---------- SOURCE INFORMATION ----------

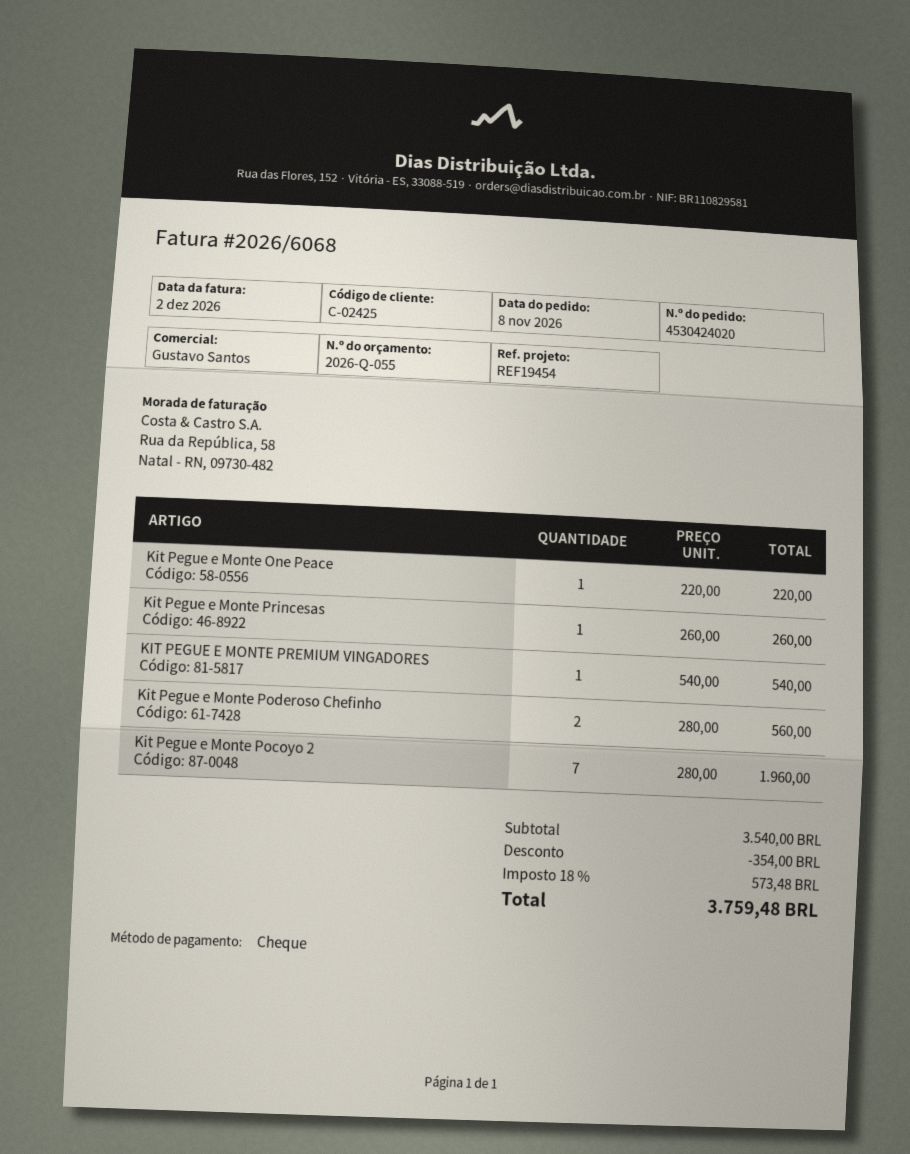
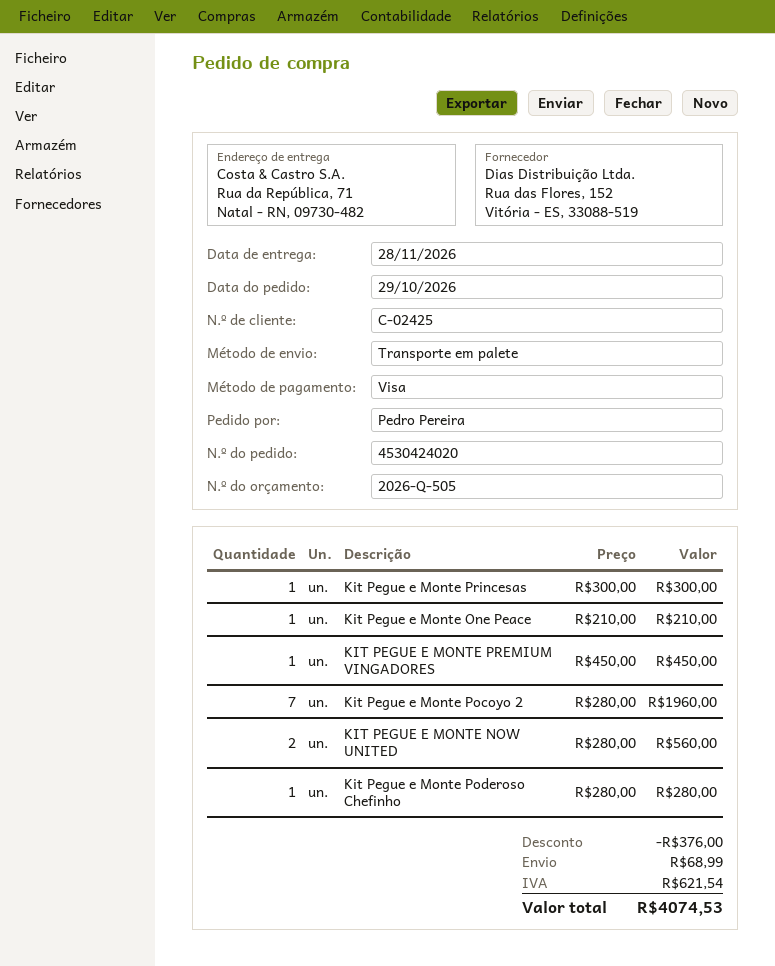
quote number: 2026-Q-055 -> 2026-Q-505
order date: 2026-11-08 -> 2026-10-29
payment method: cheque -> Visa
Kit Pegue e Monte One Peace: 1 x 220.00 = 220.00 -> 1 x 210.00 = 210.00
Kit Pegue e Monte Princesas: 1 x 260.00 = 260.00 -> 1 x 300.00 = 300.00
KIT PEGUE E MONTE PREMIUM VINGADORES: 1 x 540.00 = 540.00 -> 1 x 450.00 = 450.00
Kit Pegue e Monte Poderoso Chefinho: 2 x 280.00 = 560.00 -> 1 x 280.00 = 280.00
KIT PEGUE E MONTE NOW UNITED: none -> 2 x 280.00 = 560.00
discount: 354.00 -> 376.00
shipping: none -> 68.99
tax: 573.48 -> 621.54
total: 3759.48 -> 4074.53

----------

▶ EXERCISE AIM: Your answer is the line containing "payment method: cheque -> Visa" plus every line after it through the end of the entries, given again exactly and alone.

▶ OUTPUT OF THE TASK:
payment method: cheque -> Visa
Kit Pegue e Monte One Peace: 1 x 220.00 = 220.00 -> 1 x 210.00 = 210.00
Kit Pegue e Monte Princesas: 1 x 260.00 = 260.00 -> 1 x 300.00 = 300.00
KIT PEGUE E MONTE PREMIUM VINGADORES: 1 x 540.00 = 540.00 -> 1 x 450.00 = 450.00
Kit Pegue e Monte Poderoso Chefinho: 2 x 280.00 = 560.00 -> 1 x 280.00 = 280.00
KIT PEGUE E MONTE NOW UNITED: none -> 2 x 280.00 = 560.00
discount: 354.00 -> 376.00
shipping: none -> 68.99
tax: 573.48 -> 621.54
total: 3759.48 -> 4074.53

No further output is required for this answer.